Maintaining organized and accurate tax data is becoming even more important for businesses to grow.

Most companies understand the need for organized tax data when it comes time to file their annual taxes. Regulatory changes affecting partnerships and multinational corporations continually make reporting requirements more complex. Additionally, with today's data-driven business mentality, there is an increasing need to regularly provide company stakeholders—whether they be investors, corporate shareholders, tax authorities or regulatory bodies—with real-time tax information and to do so efficiently.

The need to have detailed tax information readily available year-round is inspiring a tax data transformation. A tax department that adds the most value is not constantly tracking down data from a variety of reports, spreadsheets and records. Companies that want to deliver for stakeholders provide tax data efficiently, limit risk and add value. 

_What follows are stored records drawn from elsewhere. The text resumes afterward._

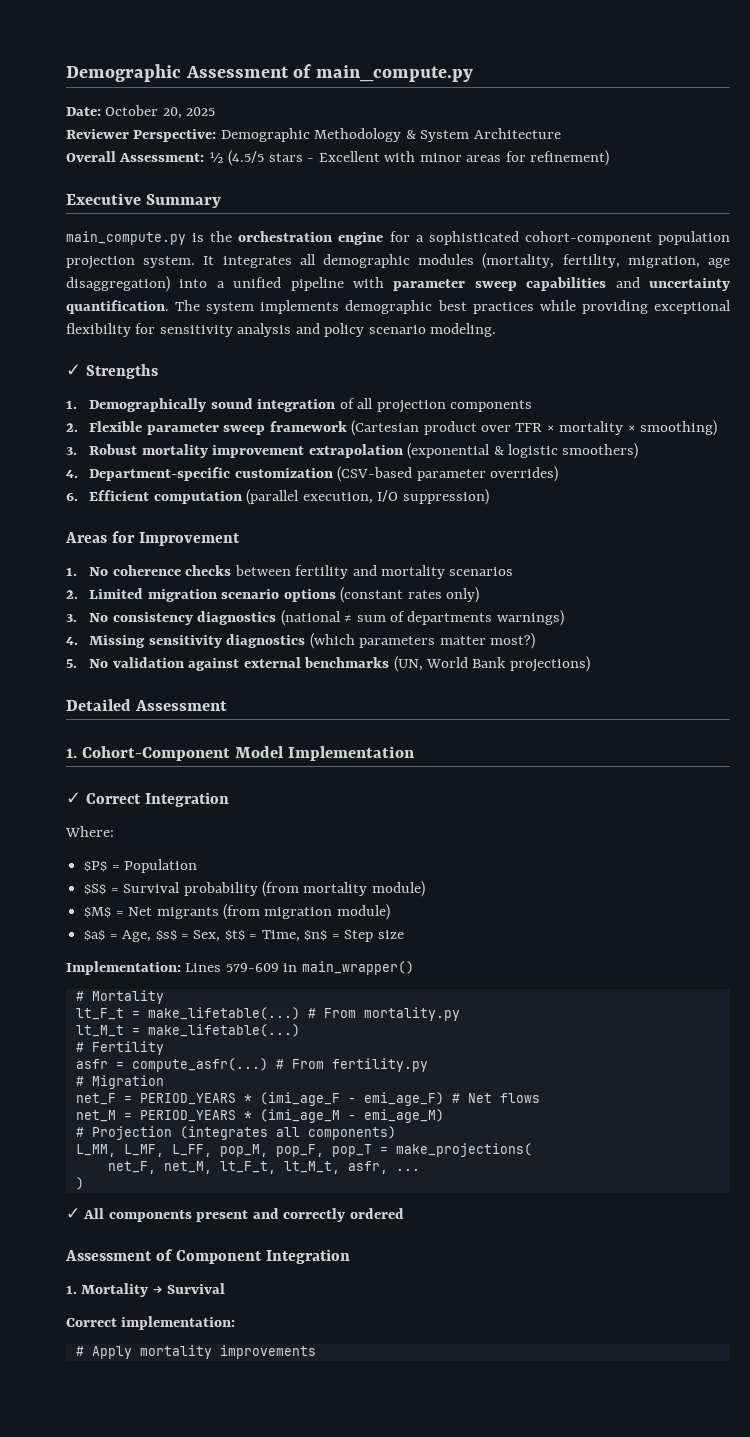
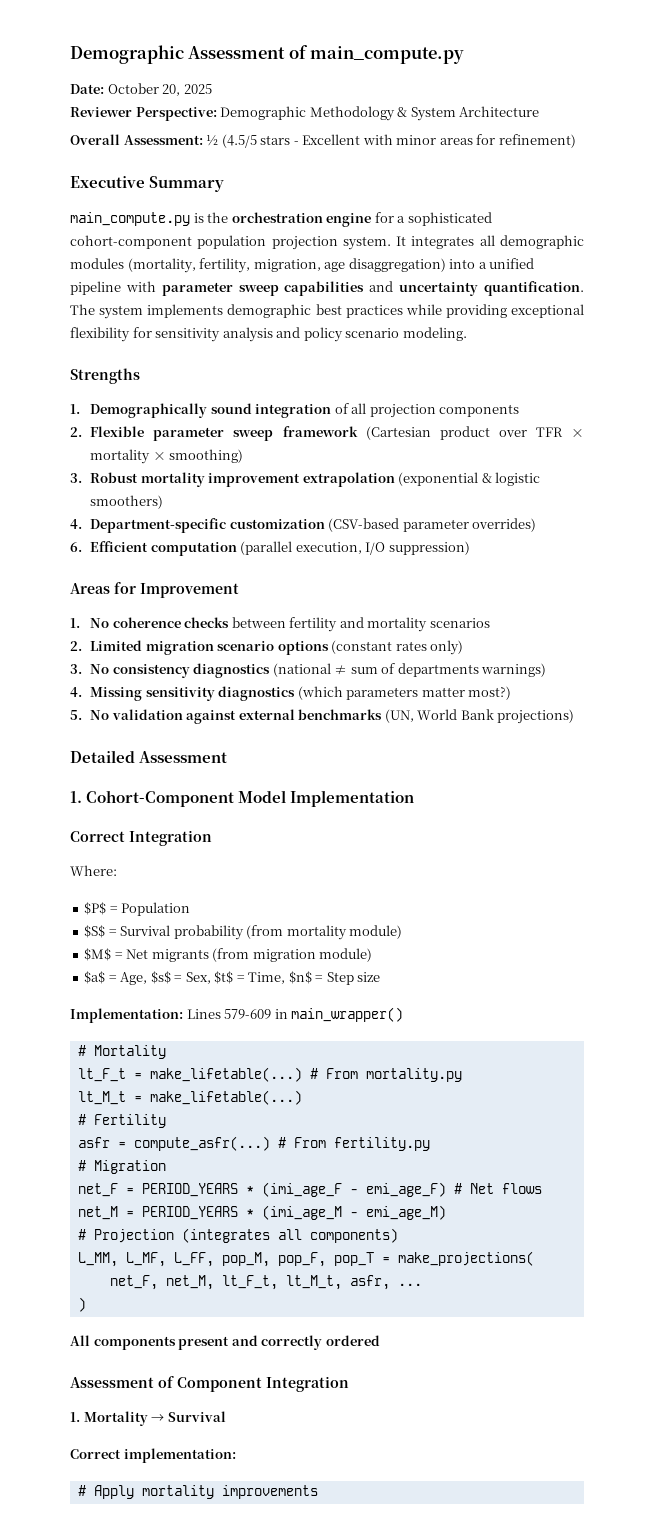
- ✓ Strengths
+ Strengths
- ✓ Correct Integration
+ Correct Integration
- ✓ All components present and correctly ordered
+ All components present and correctly ordered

Here are six tips to improve how your organization provides tax answers to stakeholders:

Tip #1

Streamline your tax data collection with a purpose-built application for tax that functions as a tax enterprise resource planning system.

The spreadsheets many firms rely on have limitations that can cost your tax department valuable time.

“Excel is not efficient enough for the growing needs of the regulatory changes in the tax environment we live in,” said John Ihne, RSM senior manager, who focuses on partnership tax technology. “How much time are we wasting when the tax person is just circling reports for missing data when they could be looking to add value by leveraging good data for tax planning?”

There is a better solution: a purpose-built application to store the tax data your stakeholders need. The technology processes data in real-time to answer stakeholders’ questions, facilitate scenario planning and create visuals to support analysis. Such a platform, which can be tailored for partnerships or corporations, can provide the ability to integrate with necessary tax data sources, so tax answers are always a click away. 

Tip #2

Identify the right key performance indicators to track.

A foundational step in setting up an effective tax reporting system is identifying the most important KPIs for your tax function, which will vary from company to company.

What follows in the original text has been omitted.